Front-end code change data
□ □ □

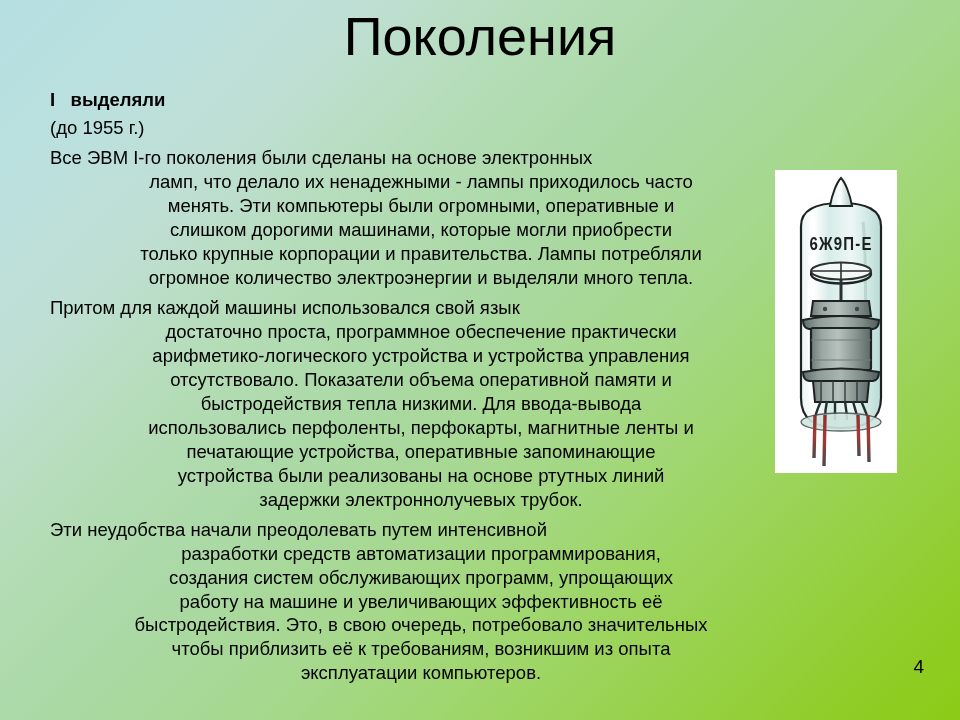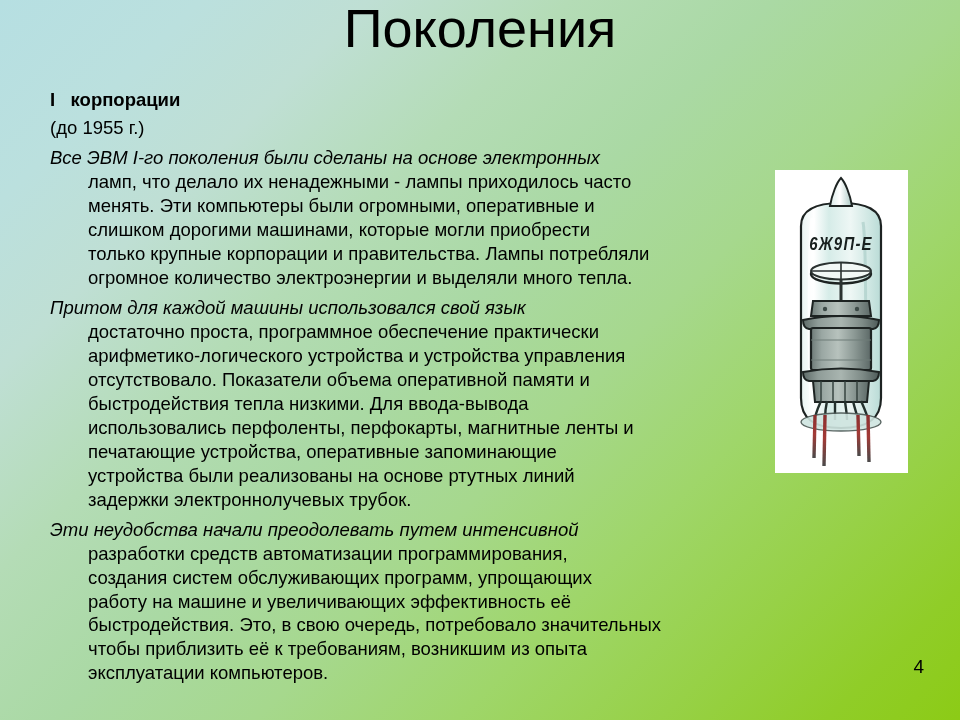--- a/index.html
+++ b/index.html
@@ -35,7 +35,7 @@
   
   #title {
     position: absolute;
-    left: 0; top: 0;
+    left: 0; top: 8px;
     width: 960px;
     text-align: center;
     font-size: 54px;

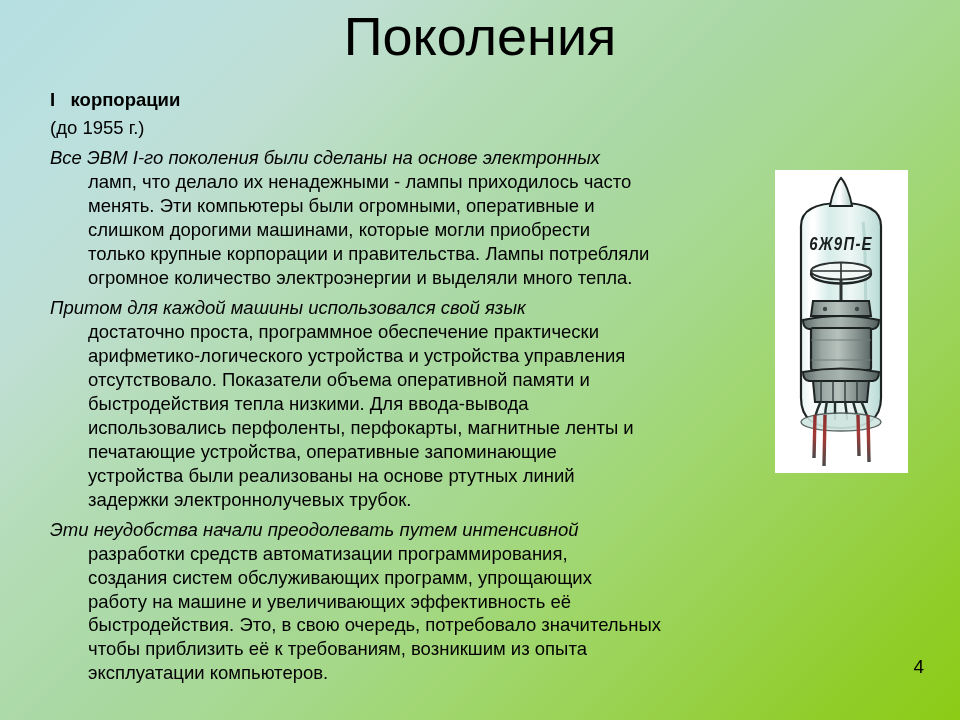--- a/index.html
+++ b/index.html
@@ -113,7 +113,7 @@
 
   <div id="body-col">
 
-    <div class="head-line">I   корпорации</div>
+    <div class="head-line">I   выделяли</div>
 
     <div class="sub-line">(до 1955 г.)</div>
 

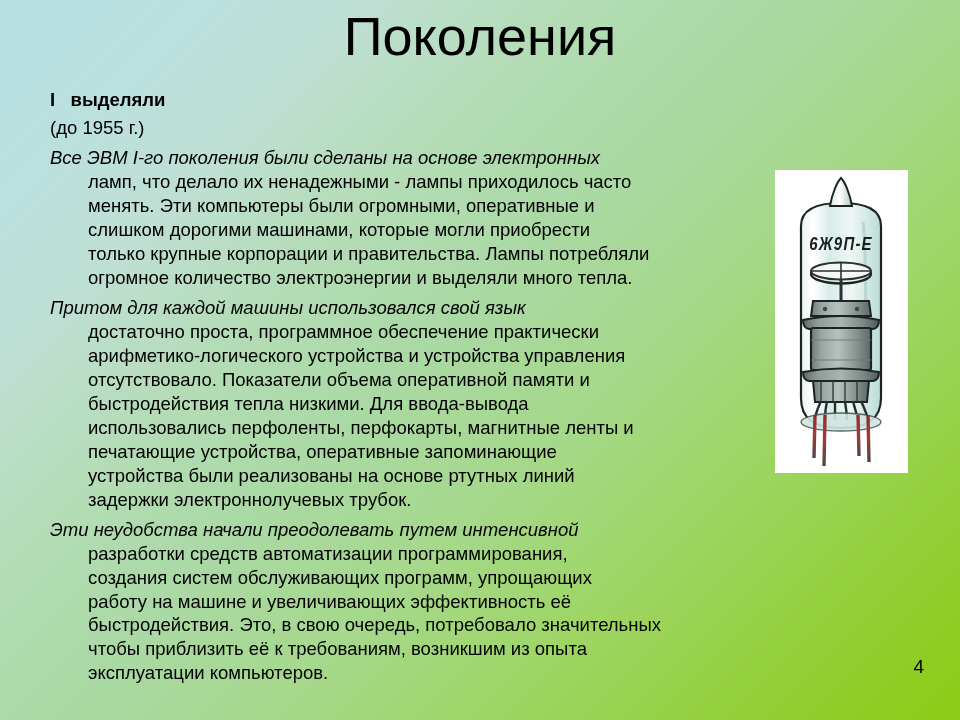--- a/index.html
+++ b/index.html
@@ -78,7 +78,7 @@
     text-indent: 0;
     padding-left: 38px;
   }
-  .para .l1 { display: block; margin-left: -38px; font-style: italic; }
+  .para .l1 { display: block; margin-left: -38px; }
   .para .ln { display: block; }
 
   

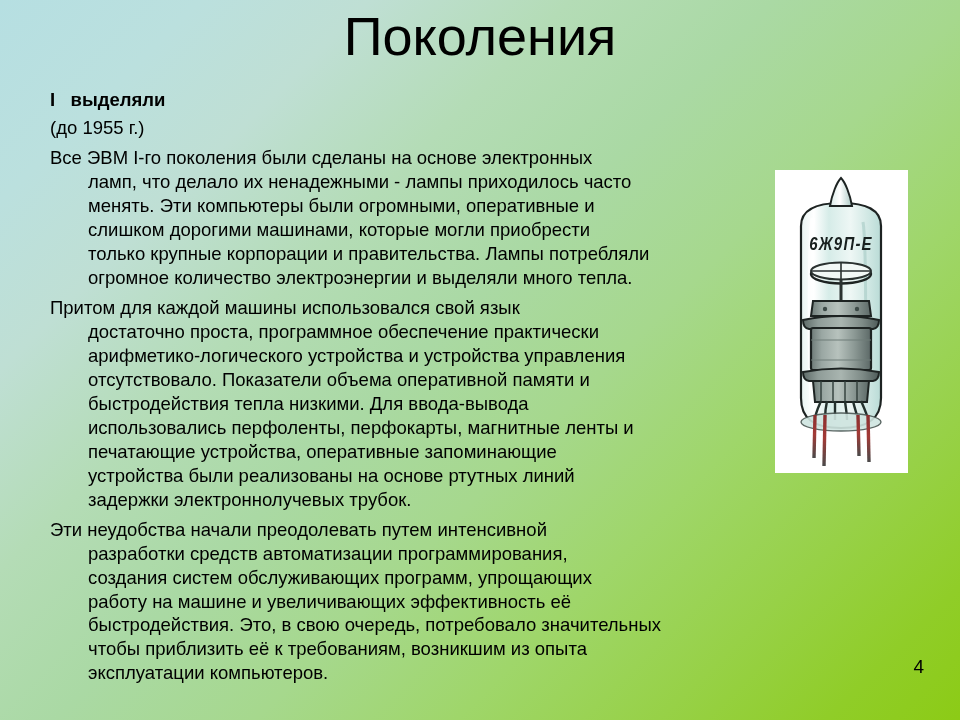--- a/index.html
+++ b/index.html
@@ -79,7 +79,7 @@
     padding-left: 38px;
   }
   .para .l1 { display: block; margin-left: -38px; }
-  .para .ln { display: block; }
+  .para .ln { display: block; text-align: center; }
 
   
   #tube-figure {

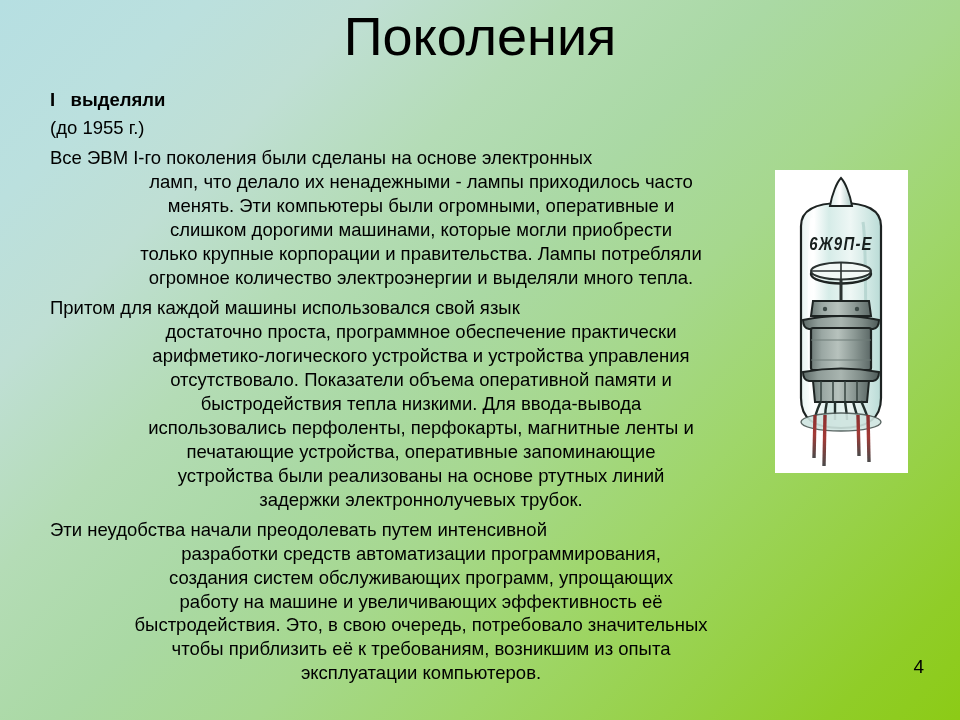--- a/index.html
+++ b/index.html
@@ -86,11 +86,10 @@
     position: absolute;
     left: 775px;
     top: 170px;
-    width: 133px;
+    width: 122px;
     height: 303px;
     background: #ffffff;
     overflow: hidden;
-    font-style: italic;
   }
   #tube-figure svg { display: block; }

□ □ □

▸ EXERCISE INSTRUCTIONS
Whenever the string "para" occurs in a line of the entries above, copy that line.

▸ RESULT
-  .para .l1 { display: block; margin-left: -38px; font-style: italic; }
+  .para .l1 { display: block; margin-left: -38px; }
   .para .ln { display: block; }
   .para .l1 { display: block; margin-left: -38px; }
-  .para .ln { display: block; }
+  .para .ln { display: block; text-align: center; }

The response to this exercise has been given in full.